---------- Data listing ----------

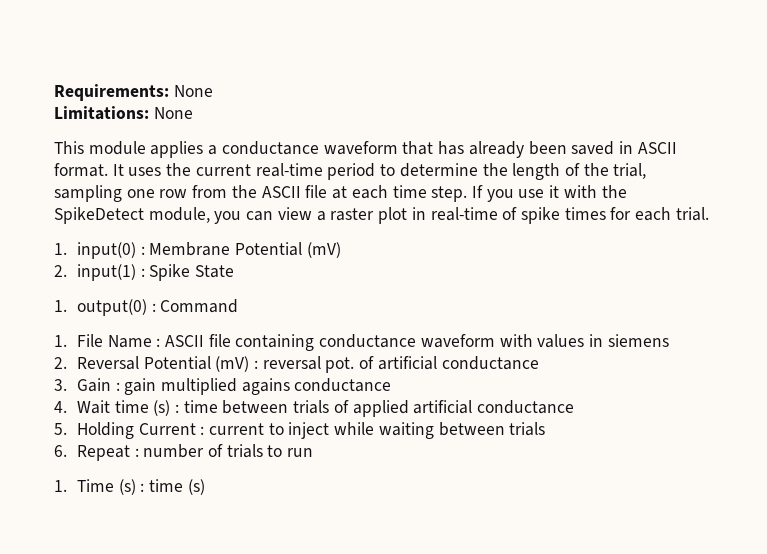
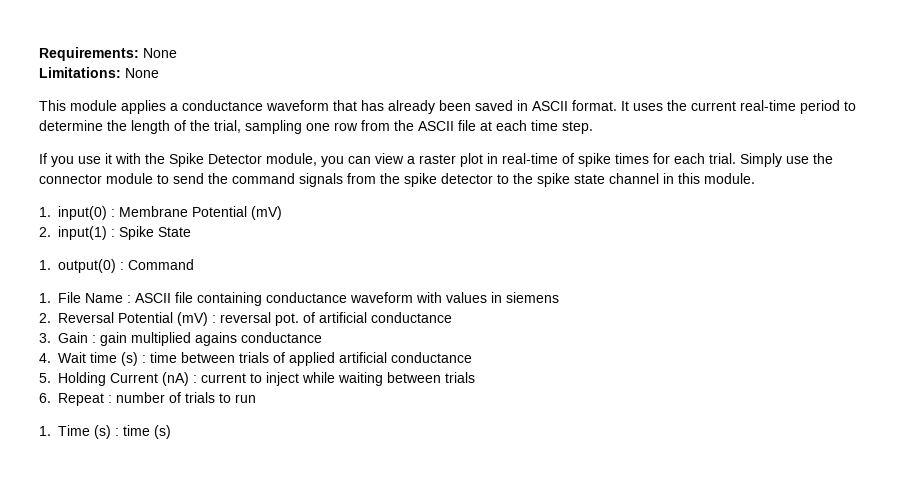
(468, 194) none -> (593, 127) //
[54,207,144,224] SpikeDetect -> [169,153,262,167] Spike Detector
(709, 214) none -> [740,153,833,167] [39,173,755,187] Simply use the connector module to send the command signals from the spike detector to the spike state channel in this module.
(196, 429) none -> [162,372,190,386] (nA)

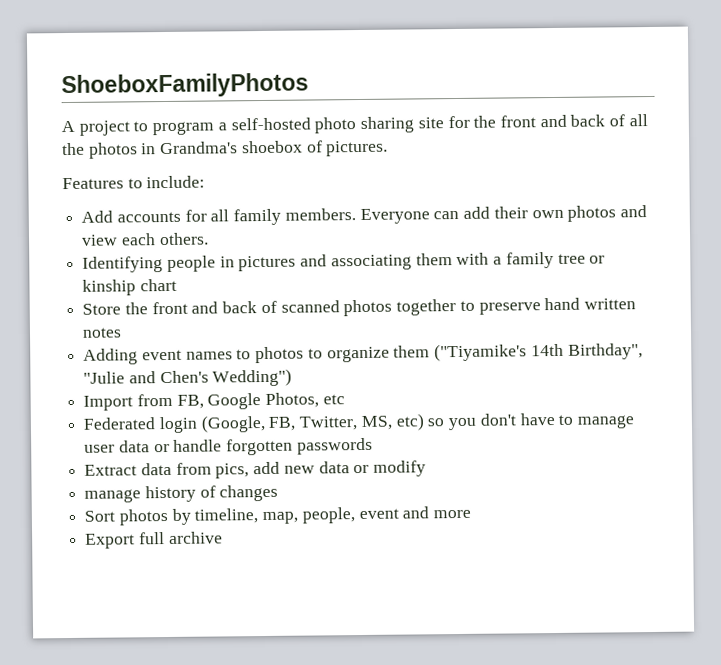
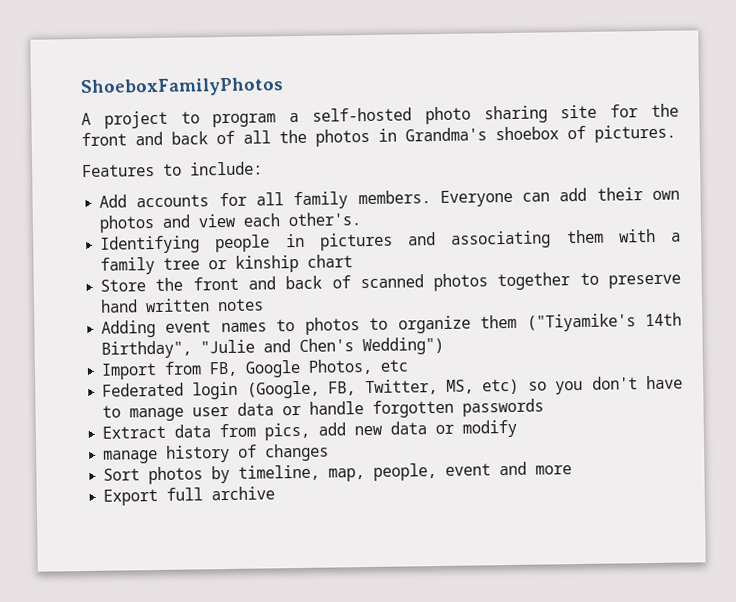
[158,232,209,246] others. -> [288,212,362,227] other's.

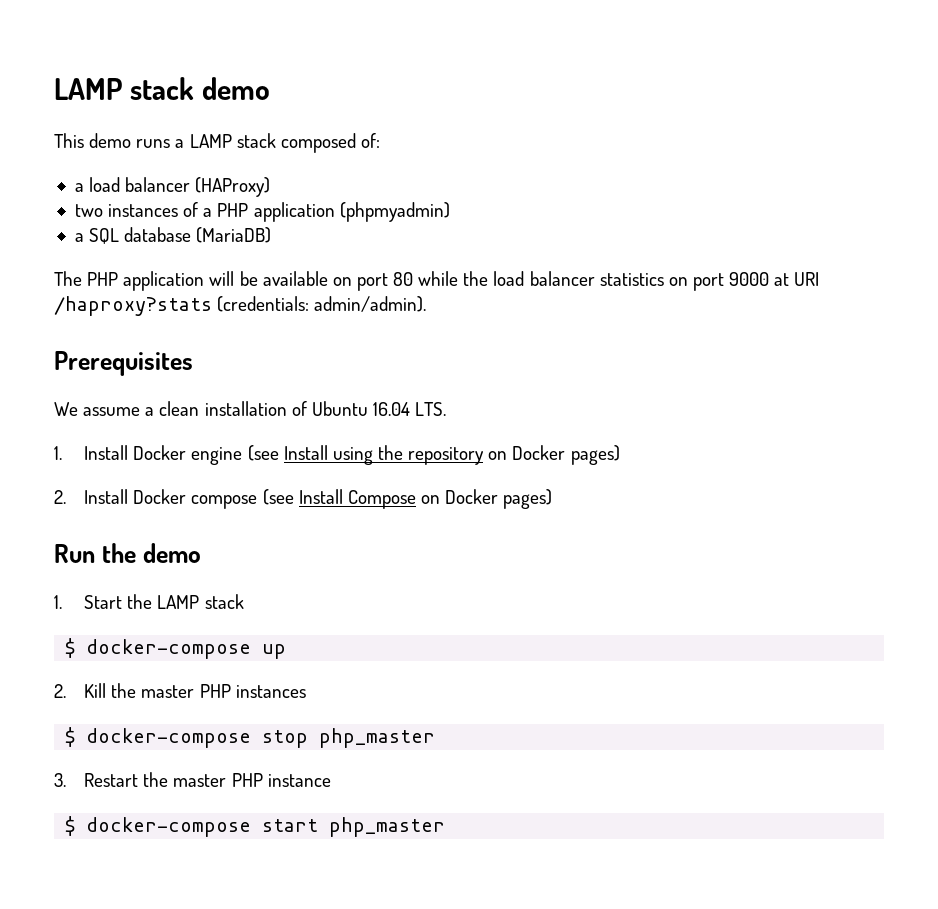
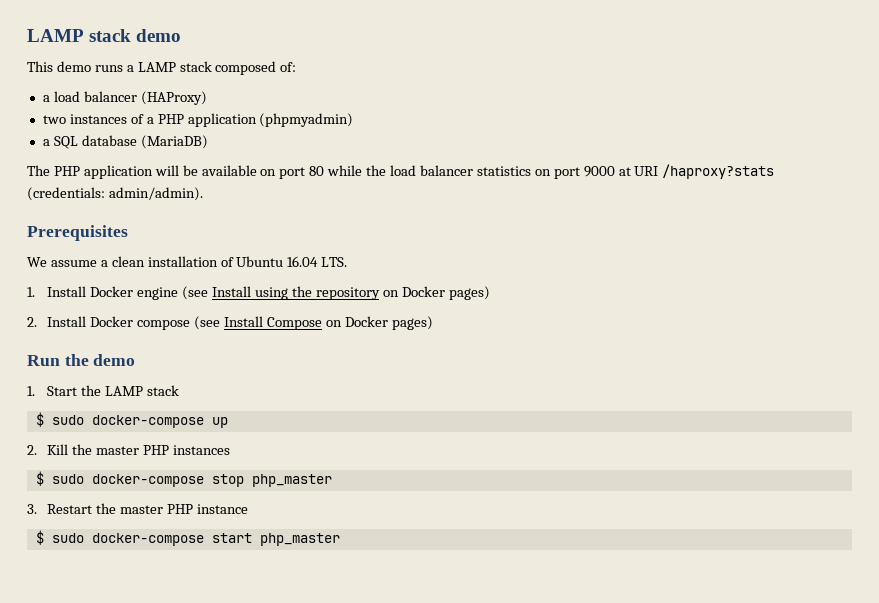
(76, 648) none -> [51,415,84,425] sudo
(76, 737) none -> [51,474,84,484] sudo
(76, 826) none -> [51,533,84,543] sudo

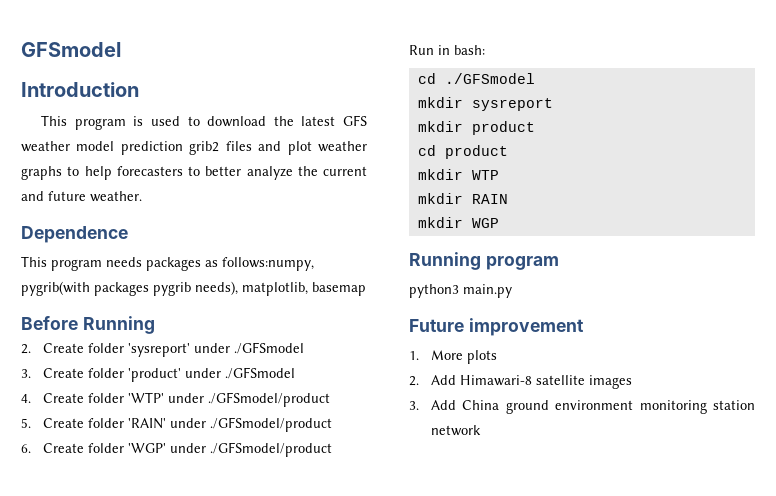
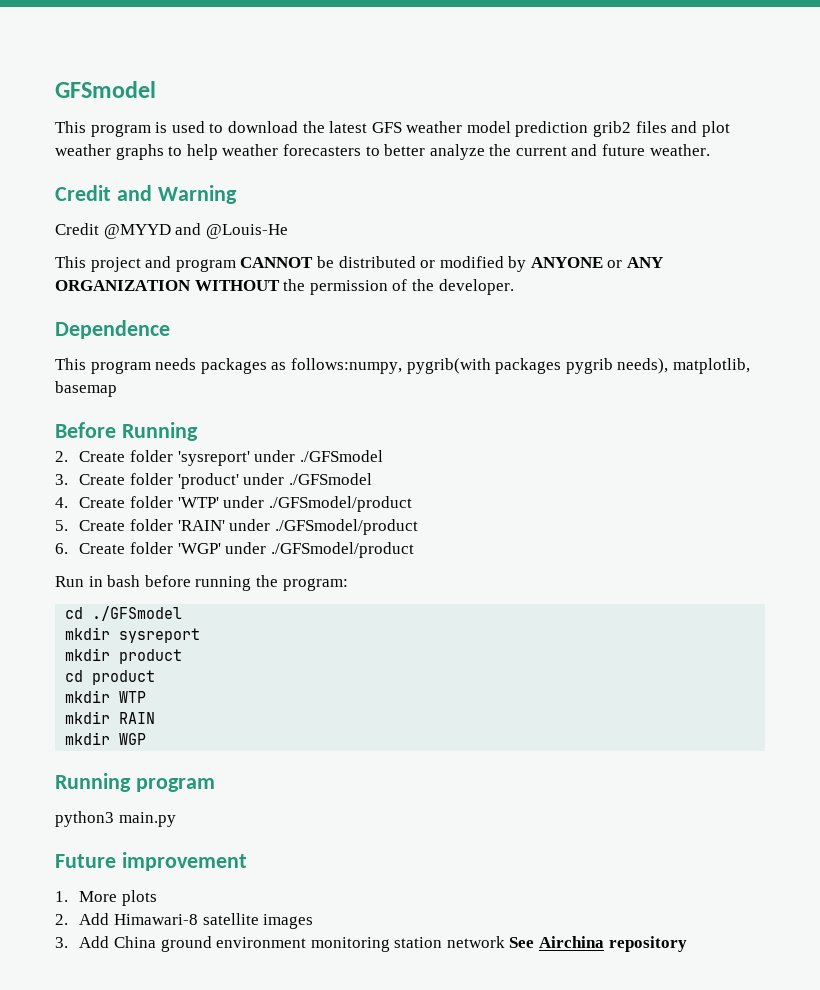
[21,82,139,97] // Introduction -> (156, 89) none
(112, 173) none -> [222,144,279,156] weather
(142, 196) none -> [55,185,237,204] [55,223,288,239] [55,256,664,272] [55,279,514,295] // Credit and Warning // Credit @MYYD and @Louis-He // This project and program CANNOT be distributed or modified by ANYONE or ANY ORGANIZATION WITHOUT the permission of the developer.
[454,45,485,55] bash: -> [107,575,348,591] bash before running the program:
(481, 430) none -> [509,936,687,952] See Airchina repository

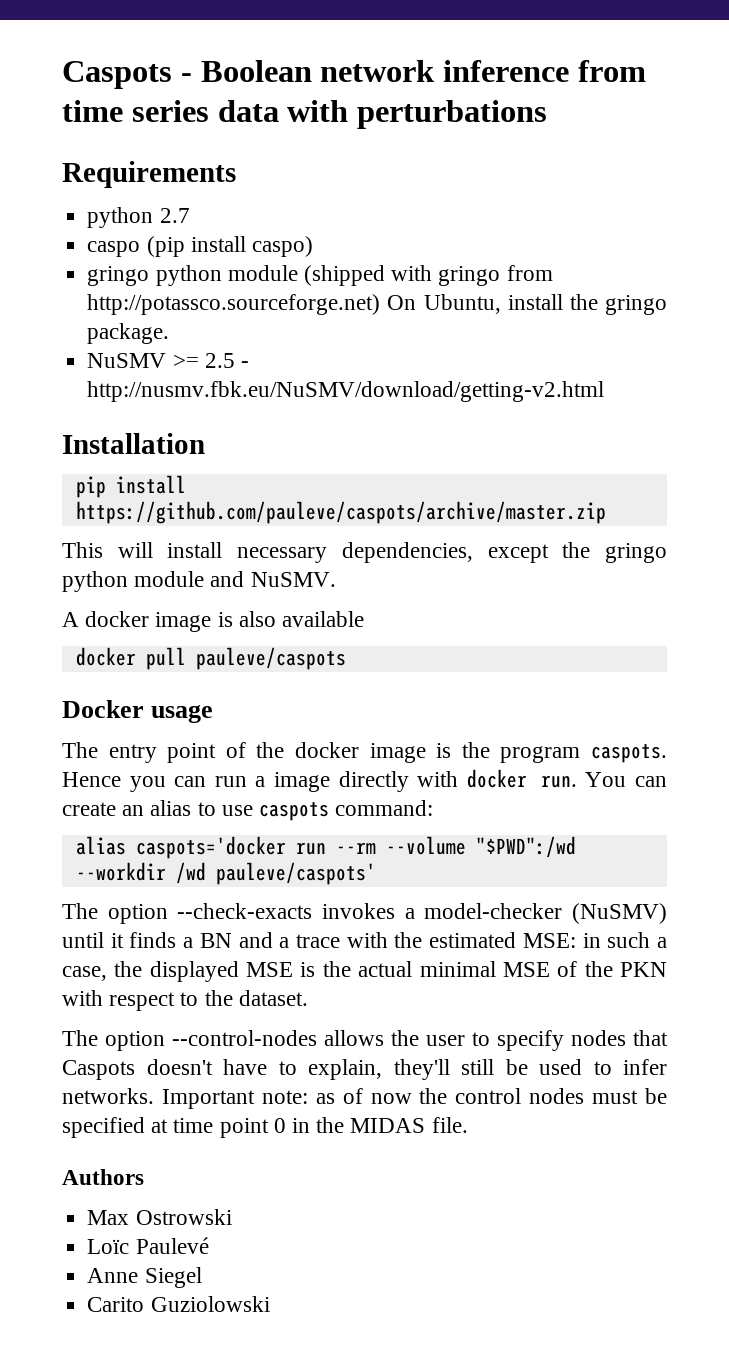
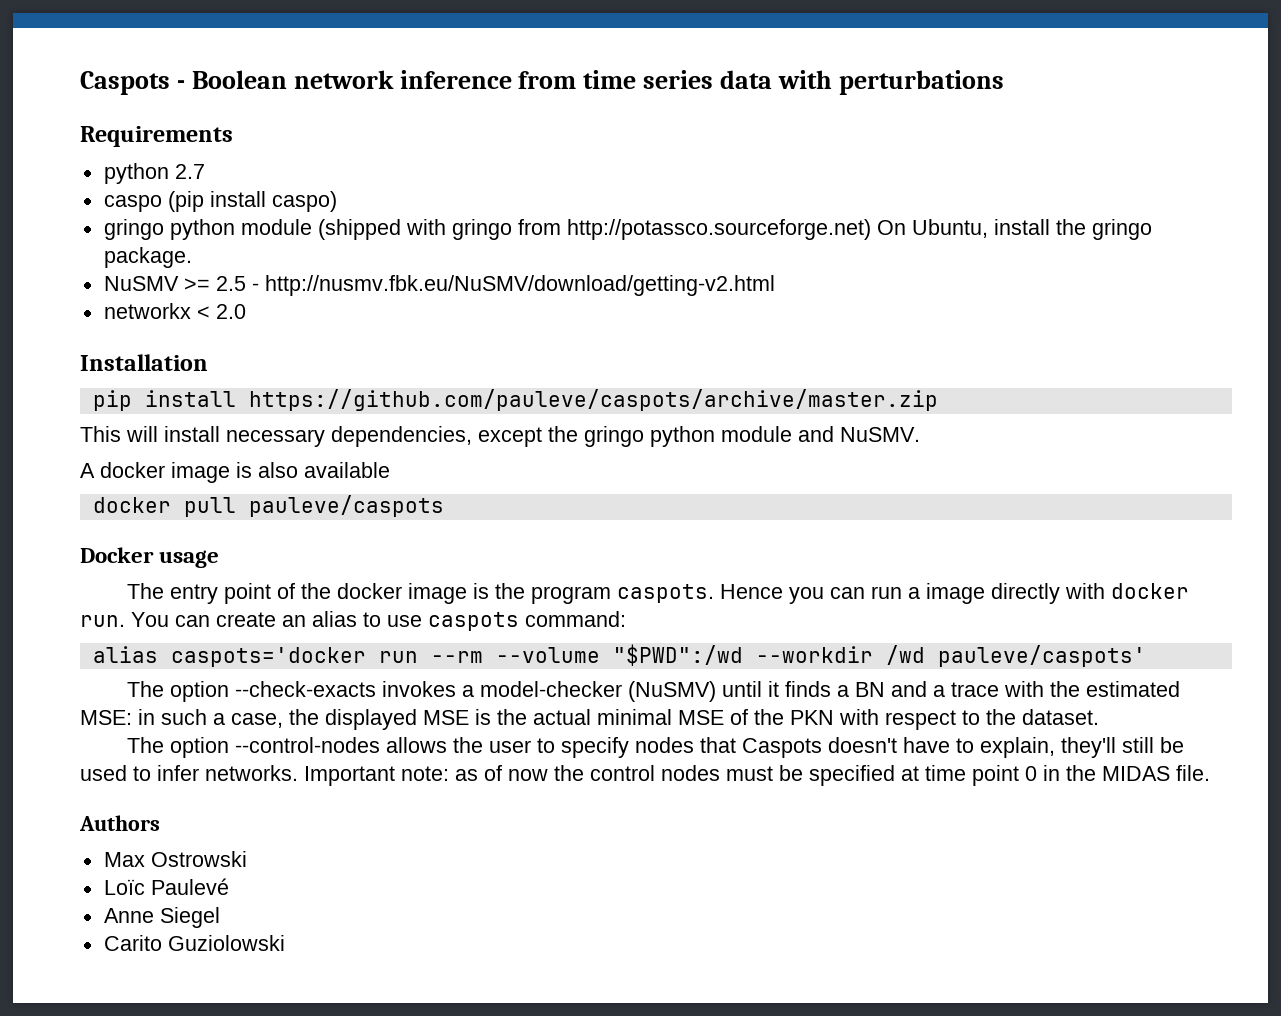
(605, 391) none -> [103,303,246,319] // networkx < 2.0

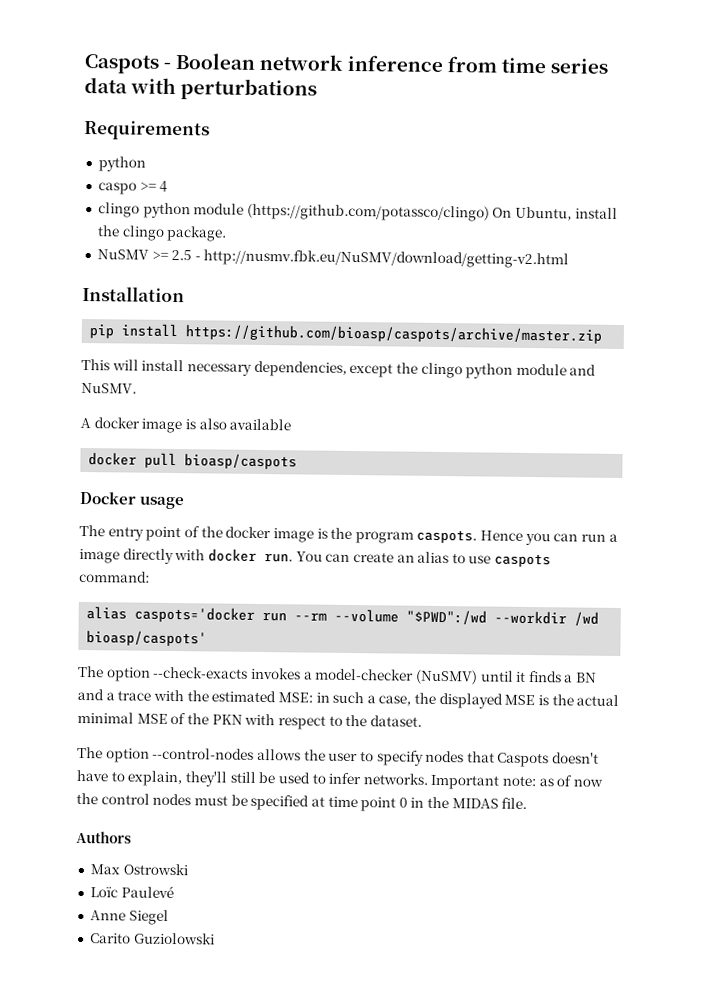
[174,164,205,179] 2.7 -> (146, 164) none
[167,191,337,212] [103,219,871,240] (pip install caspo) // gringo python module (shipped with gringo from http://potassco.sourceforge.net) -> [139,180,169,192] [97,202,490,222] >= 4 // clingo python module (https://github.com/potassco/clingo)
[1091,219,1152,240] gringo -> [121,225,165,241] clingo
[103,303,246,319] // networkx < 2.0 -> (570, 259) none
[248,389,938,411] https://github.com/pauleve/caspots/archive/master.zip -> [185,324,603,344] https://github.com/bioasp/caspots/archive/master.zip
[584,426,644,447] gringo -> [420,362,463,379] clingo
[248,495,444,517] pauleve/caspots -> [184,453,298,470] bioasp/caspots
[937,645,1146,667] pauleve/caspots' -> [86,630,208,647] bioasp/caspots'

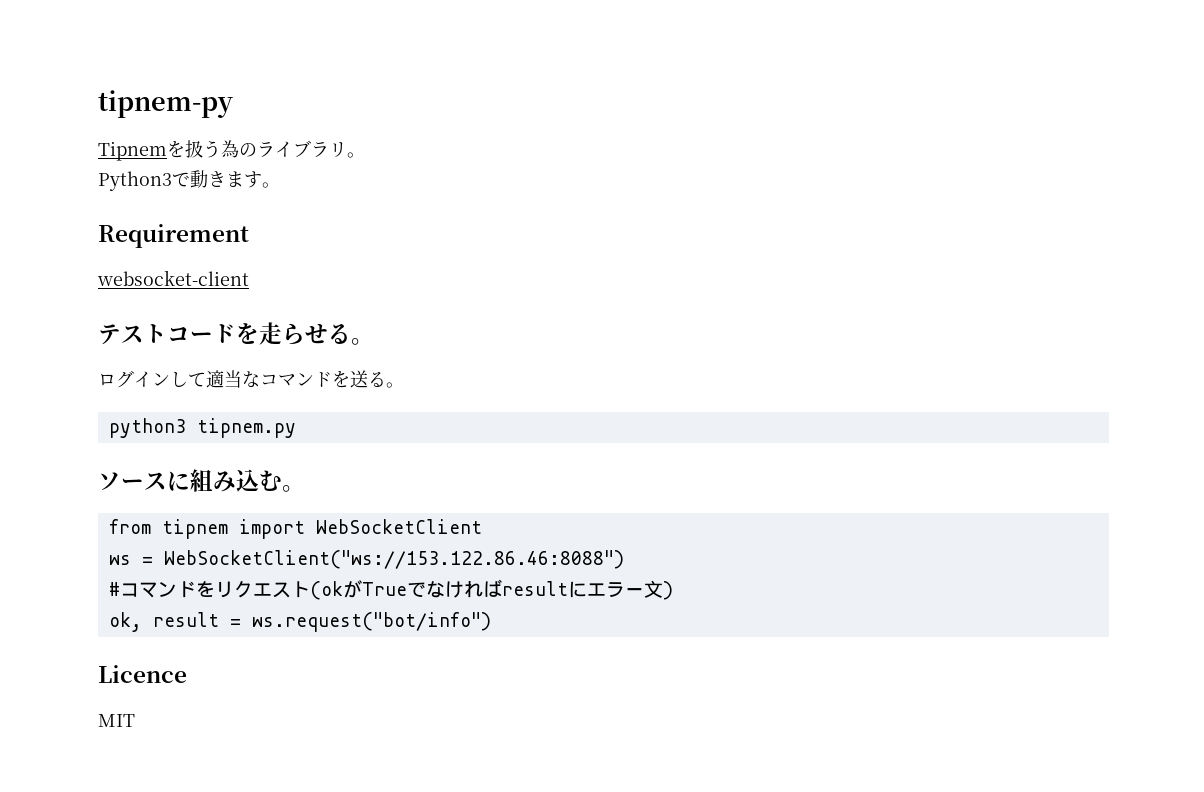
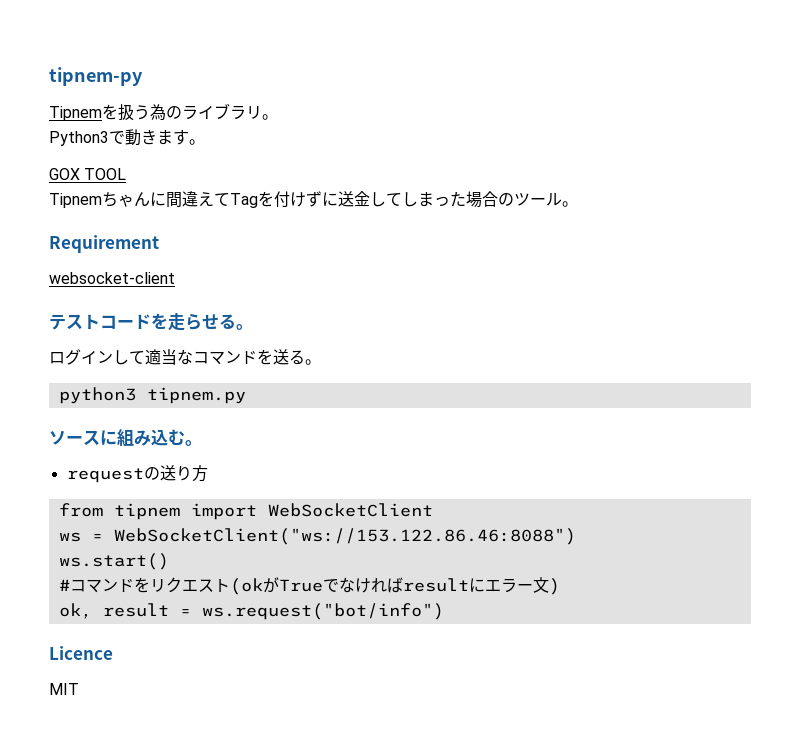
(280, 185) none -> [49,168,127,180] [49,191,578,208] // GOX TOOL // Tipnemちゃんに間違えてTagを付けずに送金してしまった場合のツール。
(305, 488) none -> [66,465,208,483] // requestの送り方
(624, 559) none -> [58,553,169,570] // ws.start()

----------

What is needed is a verbatim copy of every entry, with the pictures omitted.

▶ **Reply**
(468, 194) none -> (593, 127) //
[54,207,144,224] SpikeDetect -> [169,153,262,167] Spike Detector
(709, 214) none -> [740,153,833,167] [39,173,755,187] Simply use the connector module to send the command signals from the spike detector to the spike state channel in this module.
(196, 429) none -> [162,372,190,386] (nA)

[158,232,209,246] others. -> [288,212,362,227] other's.

(76, 648) none -> [51,415,84,425] sudo
(76, 737) none -> [51,474,84,484] sudo
(76, 826) none -> [51,533,84,543] sudo

[21,82,139,97] // Introduction -> (156, 89) none
(112, 173) none -> [222,144,279,156] weather
(142, 196) none -> [55,185,237,204] [55,223,288,239] [55,256,664,272] [55,279,514,295] // Credit and Warning // Credit @MYYD and @Louis-He // This project and program CANNOT be distributed or modified by ANYONE or ANY ORGANIZATION WITHOUT the permission of the developer.
[454,45,485,55] bash: -> [107,575,348,591] bash before running the program:
(481, 430) none -> [509,936,687,952] See Airchina repository

(605, 391) none -> [103,303,246,319] // networkx < 2.0

[174,164,205,179] 2.7 -> (146, 164) none
[167,191,337,212] [103,219,871,240] (pip install caspo) // gringo python module (shipped with gringo from http://potassco.sourceforge.net) -> [139,180,169,192] [97,202,490,222] >= 4 // clingo python module (https://github.com/potassco/clingo)
[1091,219,1152,240] gringo -> [121,225,165,241] clingo
[103,303,246,319] // networkx < 2.0 -> (570, 259) none
[248,389,938,411] https://github.com/pauleve/caspots/archive/master.zip -> [185,324,603,344] https://github.com/bioasp/caspots/archive/master.zip
[584,426,644,447] gringo -> [420,362,463,379] clingo
[248,495,444,517] pauleve/caspots -> [184,453,298,470] bioasp/caspots
[937,645,1146,667] pauleve/caspots' -> [86,630,208,647] bioasp/caspots'

(280, 185) none -> [49,168,127,180] [49,191,578,208] // GOX TOOL // Tipnemちゃんに間違えてTagを付けずに送金してしまった場合のツール。
(305, 488) none -> [66,465,208,483] // requestの送り方
(624, 559) none -> [58,553,169,570] // ws.start()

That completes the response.